━━━ RECORDS SUPPLIED ━━━
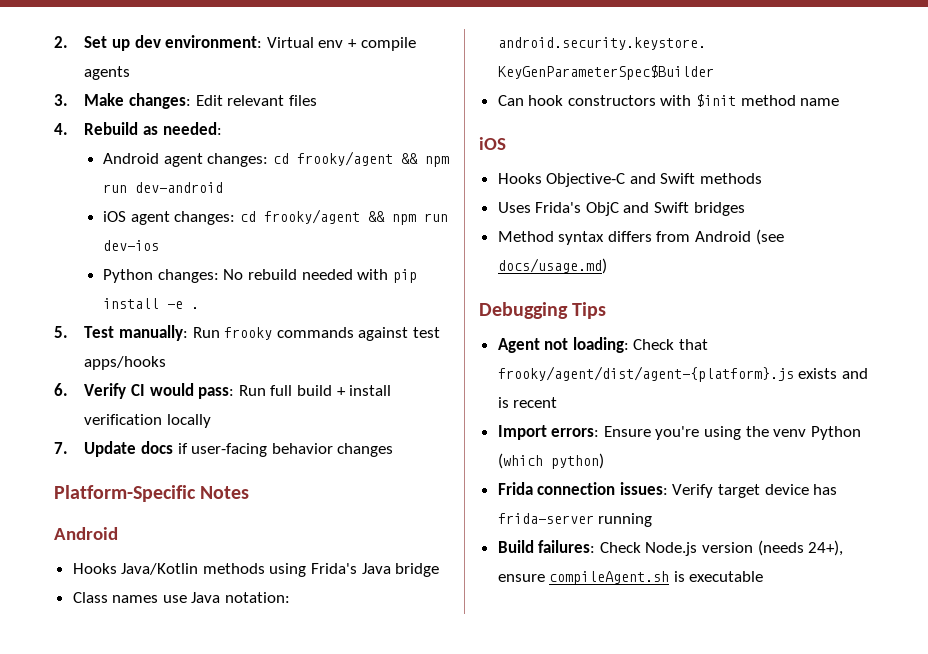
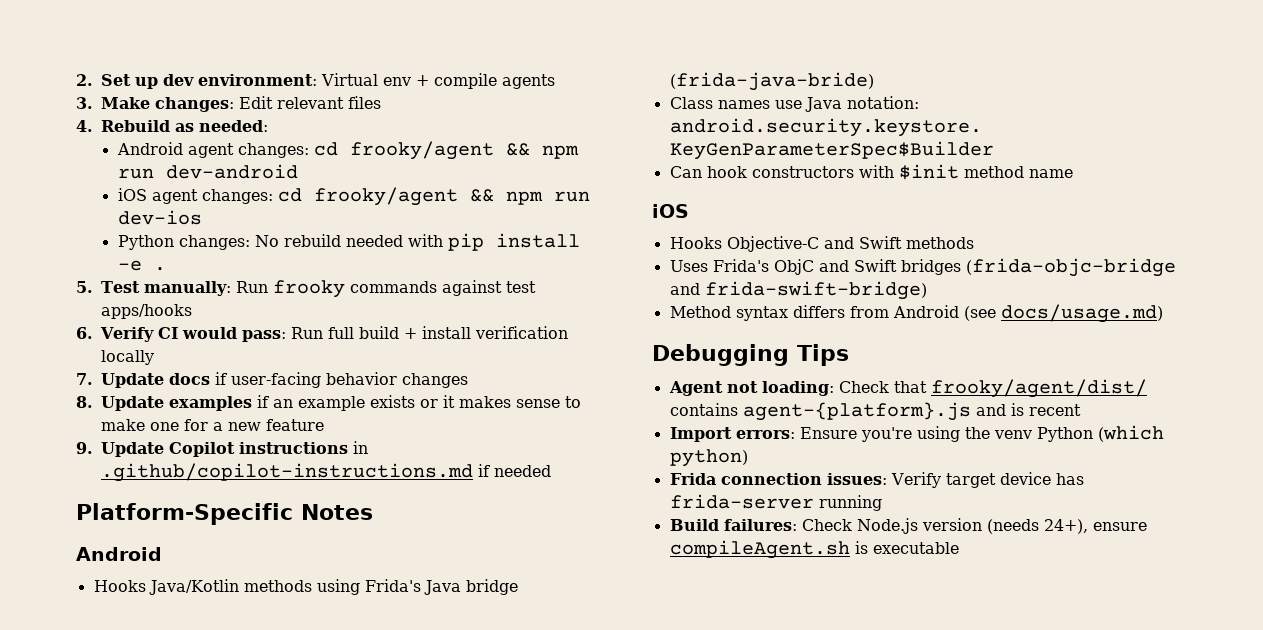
+ 8. Update examples if an example exists or it makes sense to make one for a new feature
+ 9. Update Copilot instructions in .github/copilot-instructions.md if needed
- Hooks Java/Kotlin methods using Frida's Java bridge
+ Hooks Java/Kotlin methods using Frida's Java bridge (frida-java-bride)
- Uses Frida's ObjC and Swift bridges
+ Uses Frida's ObjC and Swift bridges (frida-objc-bridge and frida-swift-bridge)
- Agent not loading: Check that frooky/agent/dist/agent-{platform}.js exists and is recent
+ Agent not loading: Check that frooky/agent/dist/ contains agent-{platform}.js and is recent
━━━
• [DESCRIPTION OF THE TASK]
Using the word "that" as the filter, copy each matching line from the material.

• [RESPONSE TO THE EXERCISE]
- Agent not loading: Check that frooky/agent/dist/agent-{platform}.js exists and is recent
+ Agent not loading: Check that frooky/agent/dist/ contains agent-{platform}.js and is recent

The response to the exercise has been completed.